From: Autoimmune encephalitis in children and adolescents

All three must be fulfilled:

1

Subacute onset (<  3 months) of working memory deficits (short-term memory loss), altered mental status (decreased or altered level of consciousness, lethargy or personality change) or psychiatric symptoms

2

≥1 of the following:

 - New focal CNS findings

 - Seizures not explained by a previously known seizure disorder

 - CSF pleocytosis (white blood cell count > 5/μl)

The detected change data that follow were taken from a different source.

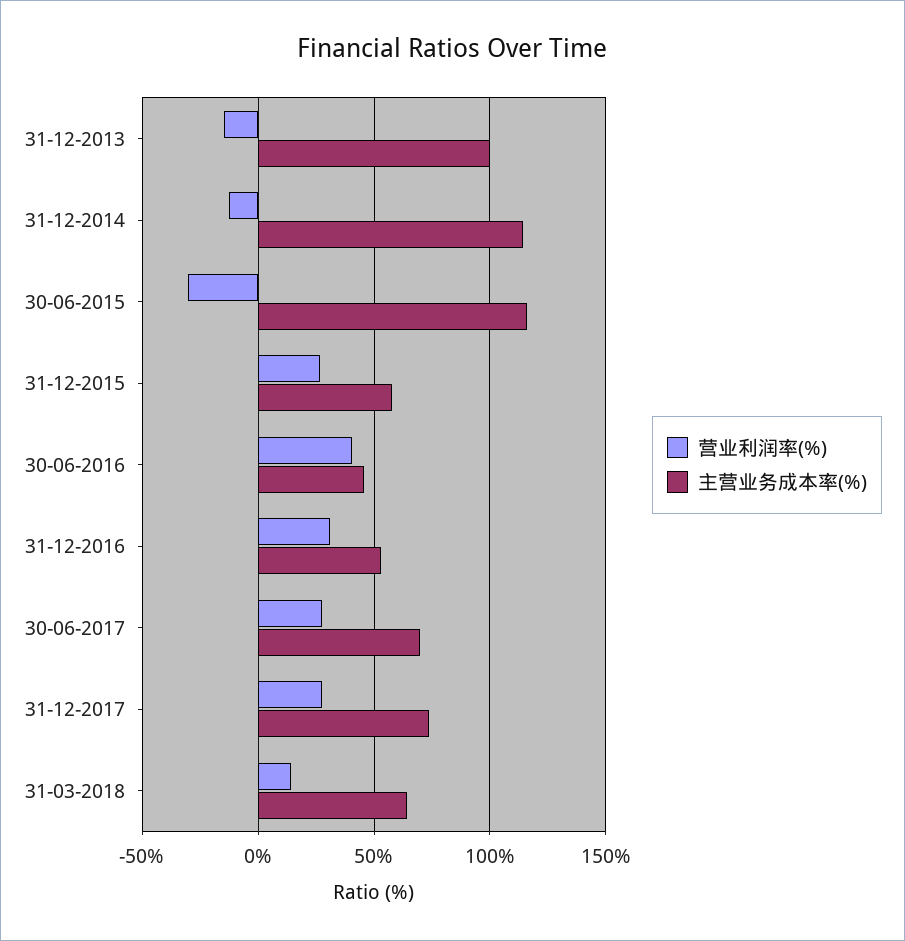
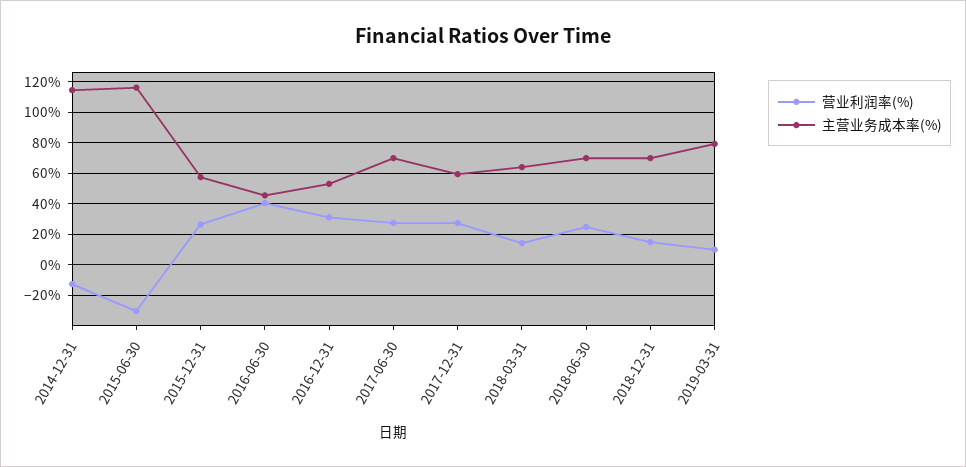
营业利润率(%), 31-12-2013: -15 -> none
主营业务成本率(%), 31-12-2013: 100 -> none
主营业务成本率(%), 31-12-2017: 75 -> 60
营业利润率(%), 2018-06-30: none -> 25
主营业务成本率(%), 2018-06-30: none -> 70
营业利润率(%), 2018-12-31: none -> 15
主营业务成本率(%), 2018-12-31: none -> 70
营业利润率(%), 2019-03-31: none -> 10
主营业务成本率(%), 2019-03-31: none -> 80

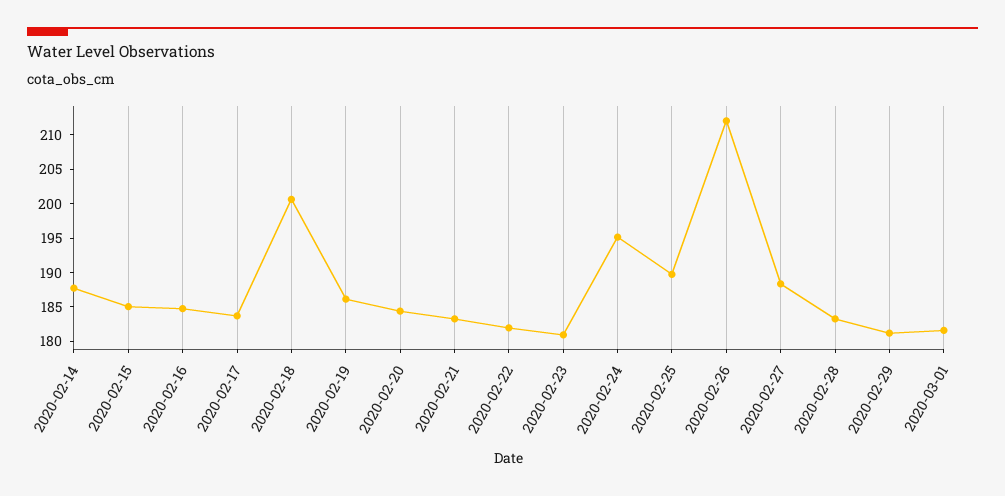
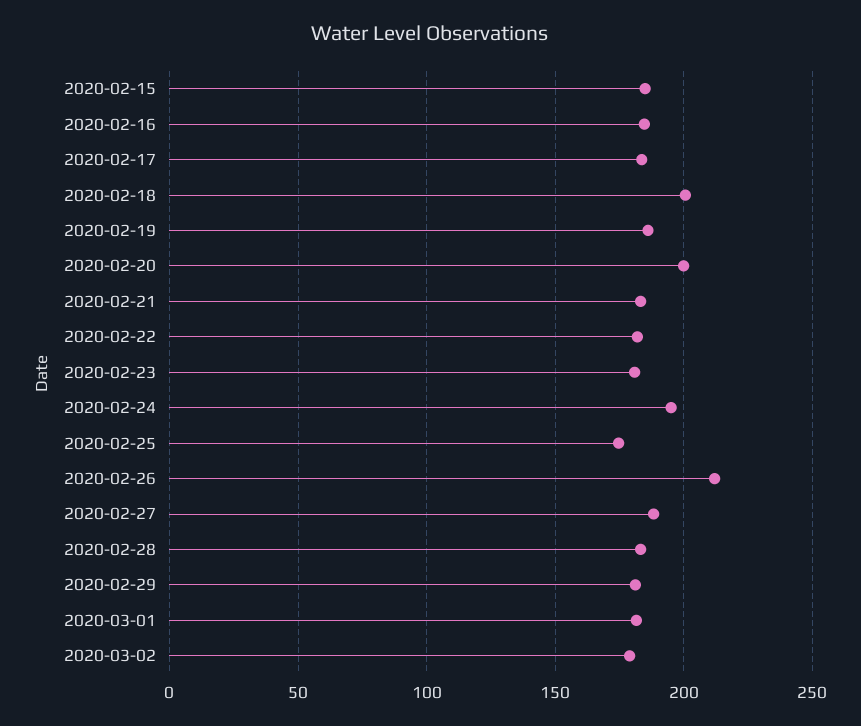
2020-02-14: 187.5 -> none
2020-02-20: 185 -> 200
2020-02-25: 190 -> 175
2020-03-02: none -> 180

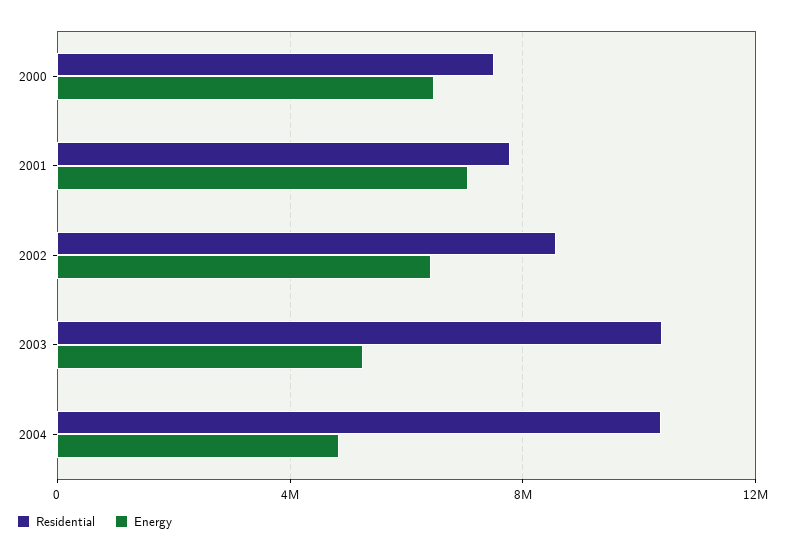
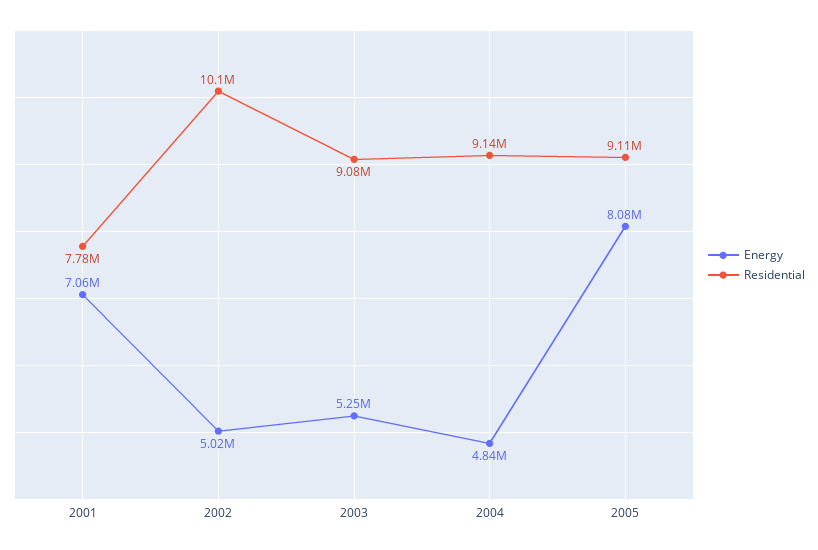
Residential, 2000: 7500000 -> none
Energy, 2000: 6500000 -> none
Residential, 2002: 8500000 -> 10100000
Energy, 2002: 6500000 -> 5020000
Residential, 2003: 10500000 -> 9080000
Residential, 2004: 10500000 -> 9140000
Energy, 2005: none -> 8080000
Residential, 2005: none -> 9110000

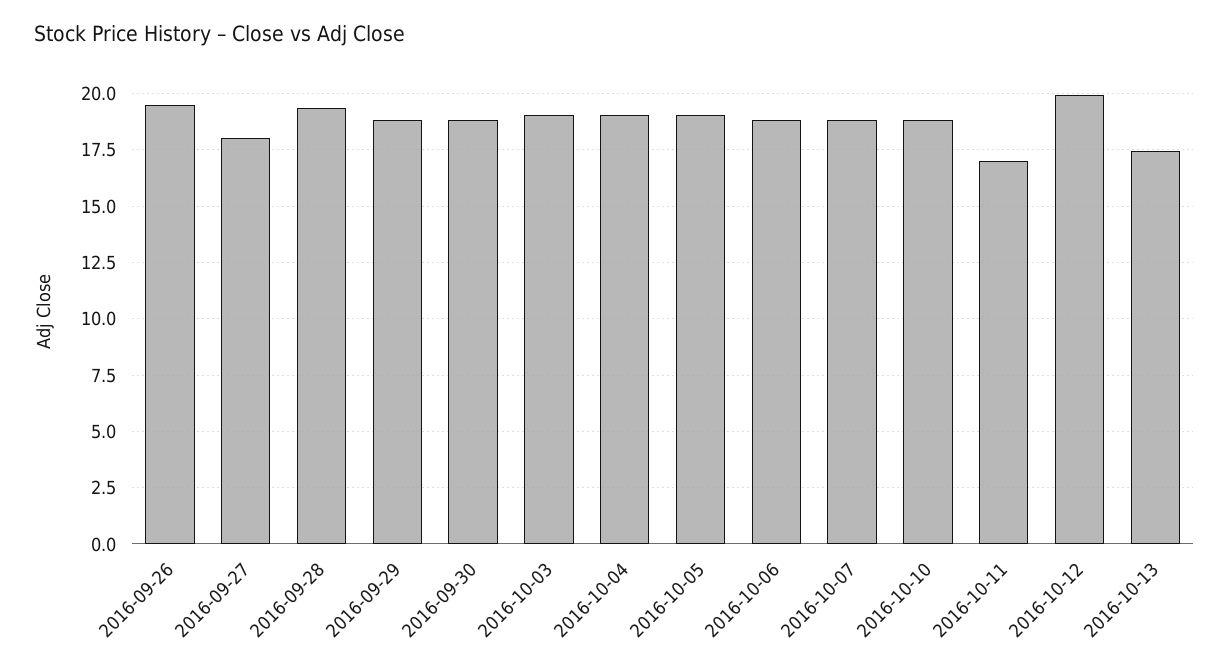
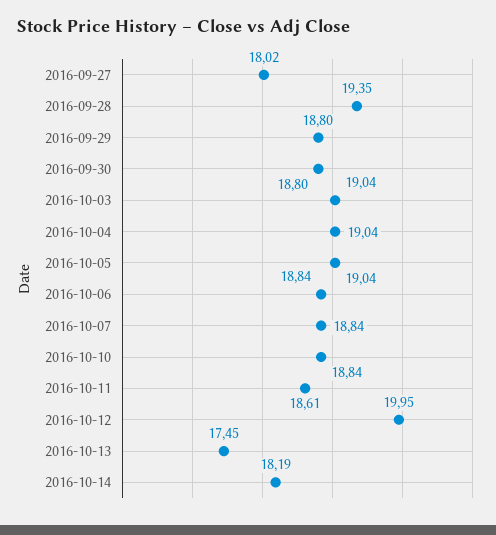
2016-09-26: 19.5 -> none
2016-10-11: 17 -> 18.61
2016-10-14: none -> 18.19

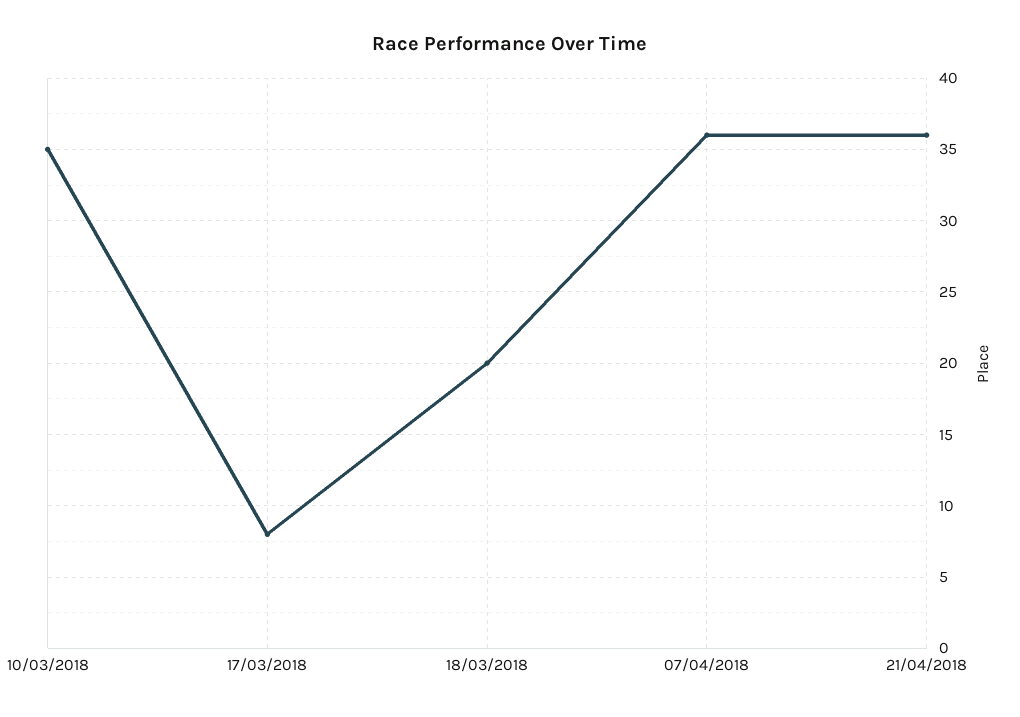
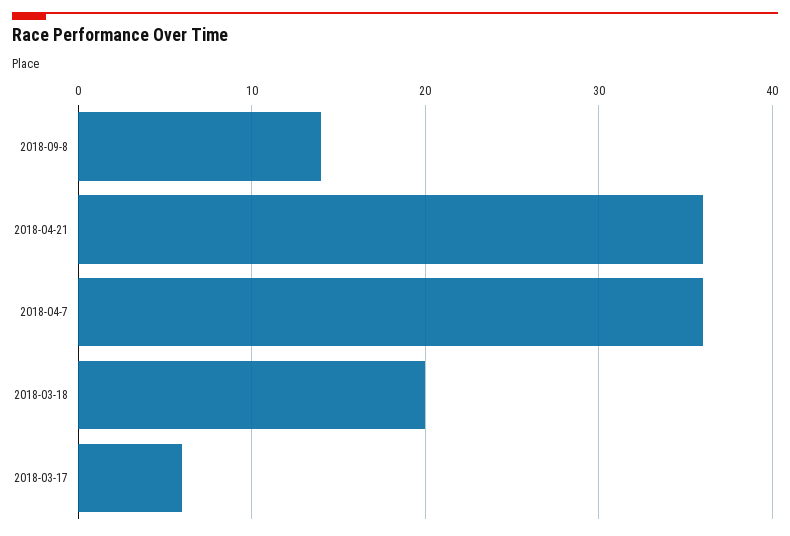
10/03/2018: 35 -> none
17/03/2018: 8 -> 6
2018-09-8: none -> 14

 - MRI features suggestive of encephalitis

3

Reasonable exclusion of alternative causesa

  1. aCNS infections, septic encephalopathy, metabolic encephalopathy, drug toxicity (Including use of illicit drugs, direct neurotoxic effect of prescribed drugs or through induction of seizures, posterior reversible encephalopathy, idiosyncratic reaction [e.g. neuroleptic malignant syndrome], drug interaction [e.g. serotoninergic syndrome] or drug withdrawal), cerebrovascular disease, neoplastic disorders, Creutzfeldt-Jakob disease, epileptic disorders, rheumatologic disorders (e.g., lupus, sarcoidosis, other), Kleine-Levin syndrome, Reye syndrome (children), mitochondrial diseases, inborn errors of metabolism (children)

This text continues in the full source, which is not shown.